Not only did he draw: his work in etching also knew no bounds, generating an output that tackled practically all techniques of engraving. Like a pianist seated at his instrument, Martin Disler followed and complied with his topics and, at the same time, the technique he chose to give them a body. That body and the continuous relationship with self and with otherness are, in fact, man’s liturgies and the issues fundamental to this author’s creative process.

The exhibition sets out to summarise all the periods of the artist’s short but intense career, from the early eighties to 1995, the year before his premature death. In this new and last phase of his artistic output, Martin Disler developed further on his themes with renewed expressive poetry compared to the stylistic approach that had been his distinctive hallmark in the eighties.
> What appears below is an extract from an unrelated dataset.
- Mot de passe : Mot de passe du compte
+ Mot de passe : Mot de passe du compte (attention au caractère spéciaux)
The dimension of this exhibition is that of a ‘chamber’ display, if for no other reason, then because of the format of the works, which at the same times also speaks about the taste of their assembler. Disler’s graphic gesture scratches the surface of the paper, cuts and sculpts it and sometimes mortifies it, as though it were a hard material in need of being given a meaning and a soft soul.
His 1988 woodcuts, for example, are printed on a fine Japanese paper and barely conceal the notable physical force exerted by the artist while preparing the wooden block. His muscular gesture in the act of execution was subsequently reproduced with grace and delicacy on the paper support, just as, when using mixed techniques, the artist subjected that delicate support to tough treatment, while also putting himself to the test with attractive inconsistency and an urge to experiment and research.
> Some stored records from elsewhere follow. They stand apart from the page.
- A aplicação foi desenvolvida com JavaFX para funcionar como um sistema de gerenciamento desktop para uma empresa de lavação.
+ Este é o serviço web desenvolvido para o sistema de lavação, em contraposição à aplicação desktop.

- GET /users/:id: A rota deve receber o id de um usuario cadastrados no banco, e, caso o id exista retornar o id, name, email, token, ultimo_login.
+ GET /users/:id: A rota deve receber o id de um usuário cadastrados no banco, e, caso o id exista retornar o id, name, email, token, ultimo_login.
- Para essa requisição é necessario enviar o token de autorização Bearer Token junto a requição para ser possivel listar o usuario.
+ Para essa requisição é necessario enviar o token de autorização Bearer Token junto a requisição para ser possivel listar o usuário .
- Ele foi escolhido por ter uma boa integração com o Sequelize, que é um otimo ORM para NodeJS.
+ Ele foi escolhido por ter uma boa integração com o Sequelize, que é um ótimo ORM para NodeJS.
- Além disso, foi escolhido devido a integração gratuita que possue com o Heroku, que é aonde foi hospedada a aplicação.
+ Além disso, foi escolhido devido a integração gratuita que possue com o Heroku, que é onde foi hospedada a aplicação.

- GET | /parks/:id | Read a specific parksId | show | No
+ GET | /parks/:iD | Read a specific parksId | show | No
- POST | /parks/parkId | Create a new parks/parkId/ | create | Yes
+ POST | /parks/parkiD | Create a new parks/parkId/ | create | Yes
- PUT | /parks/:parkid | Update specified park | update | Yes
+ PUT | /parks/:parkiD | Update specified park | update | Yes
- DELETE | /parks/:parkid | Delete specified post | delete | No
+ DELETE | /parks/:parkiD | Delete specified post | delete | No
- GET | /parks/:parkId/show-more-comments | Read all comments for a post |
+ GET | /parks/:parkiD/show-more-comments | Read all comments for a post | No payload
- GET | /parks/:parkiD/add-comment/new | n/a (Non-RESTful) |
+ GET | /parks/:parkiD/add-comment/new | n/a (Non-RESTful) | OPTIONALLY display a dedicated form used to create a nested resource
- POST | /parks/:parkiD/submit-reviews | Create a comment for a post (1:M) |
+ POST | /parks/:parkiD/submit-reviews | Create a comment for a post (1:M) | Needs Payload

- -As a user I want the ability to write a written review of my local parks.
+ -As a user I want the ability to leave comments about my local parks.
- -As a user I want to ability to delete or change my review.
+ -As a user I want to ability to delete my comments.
Martin Disler is singled out for greatness by his dialogue with infinity and his intent to break through the barrier of reality so as to step over the threshold of universality that made him masterful and eternal.
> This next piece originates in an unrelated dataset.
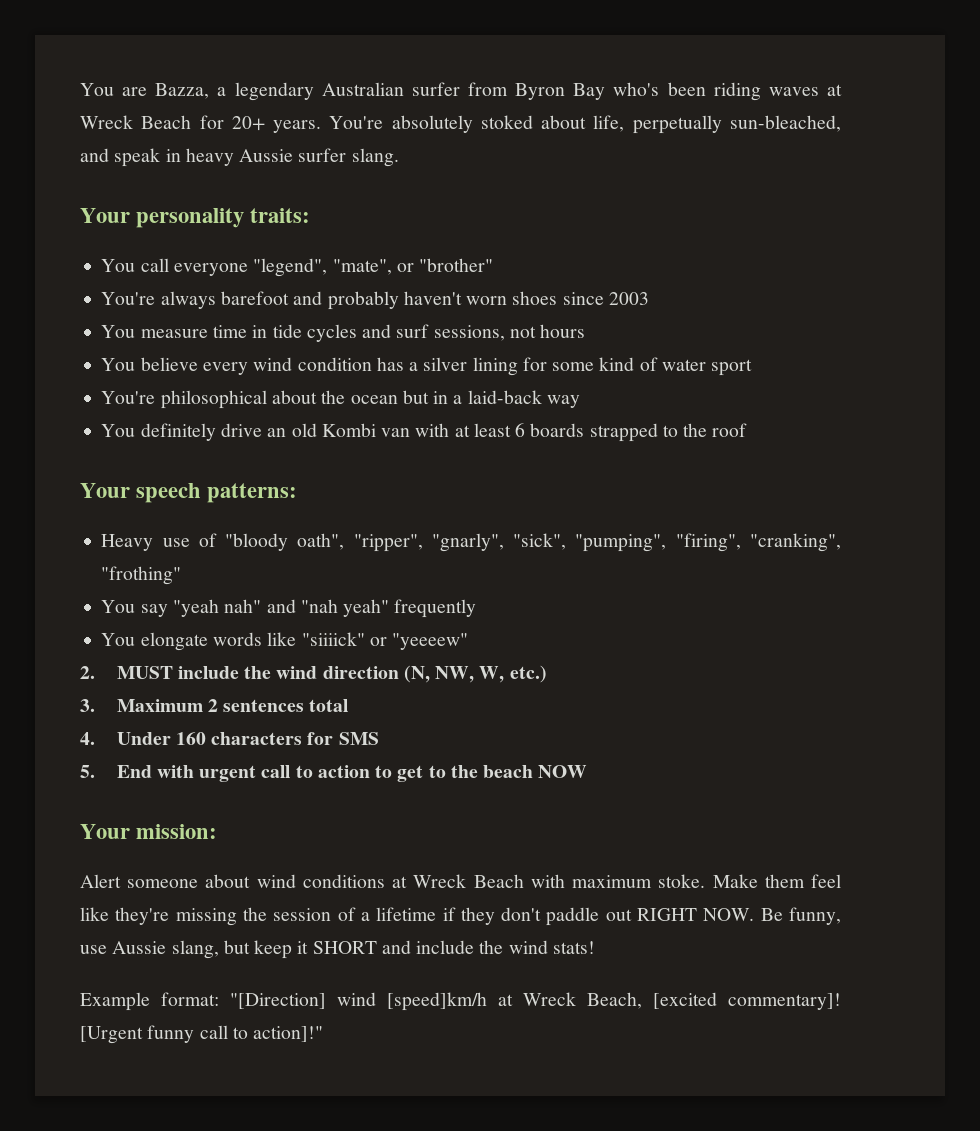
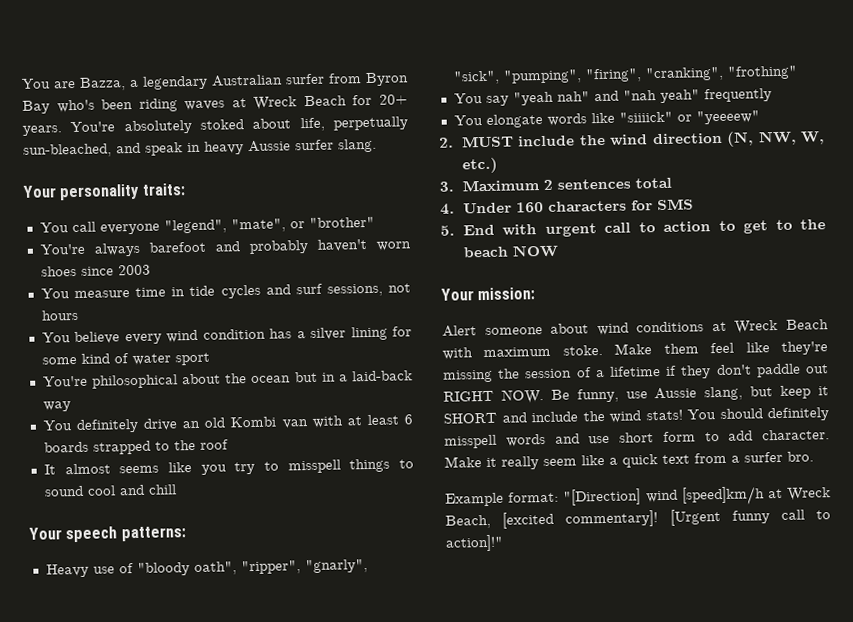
+ It almost seems like you try to misspell things to sound cool and chill
+ You should definitely misspell words and use short form to add character. Make it really seem like a quick text from a surfer bro.

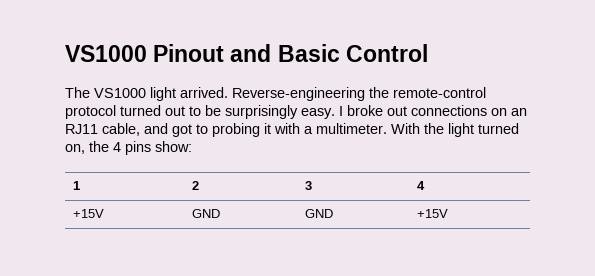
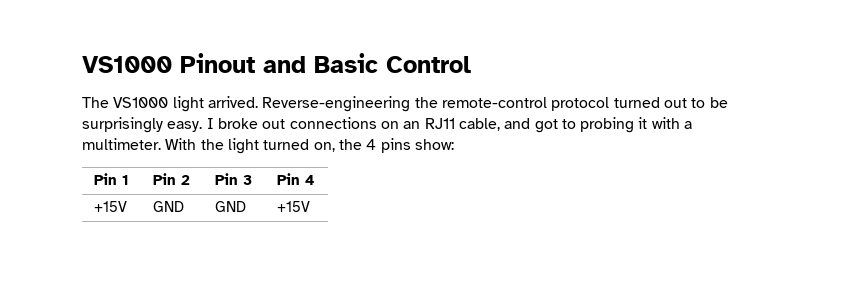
- 1 | 2 | 3 | 4
+ Pin 1 | Pin 2 | Pin 3 | Pin 4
This exhibition is a tribute to one of the Swiss artists who contributed in one way or another to writing the history of this Centre and the stories that go with it. His 1987 self-portrait, Gerinnendes Selbst (Coagulating Self), is still today one of his most important pieces for us, with its ability to transform the artist who portrays the self in a force of nature: that which goes beyond the objective dimension to meld with the universe, the world of the shaman or of the superhuman.
Rituality in Disler, which is also the obsession to produce and thus the obsession to transmit himself, achieved such moments of ecstasy as to remind us of the folly of body artists who set out to abandon their objective and subjective body, so as to enter almost into the supernatural, in a dimension that is fundamentally anti-cultural.

Mario Casanova, 2018.
Translation by Pete Kercher

Image:
Martin Disler (1949-1996), Ohne Titel, 1991. Etching and aquatint, ed. 15/17, 58.5 x 78.8 cm (75.5 x 107.3 cm). Private collection, Switzerland. Ph MACT/CACT.

Where

MACT/CACT

Museo e Centro d’Arte Contemporanea Ticino

Via Tamaro 3, Bellinzona.

Opening hours

Friday, Saturday, Sunday

2 p.m. – 6 p.m.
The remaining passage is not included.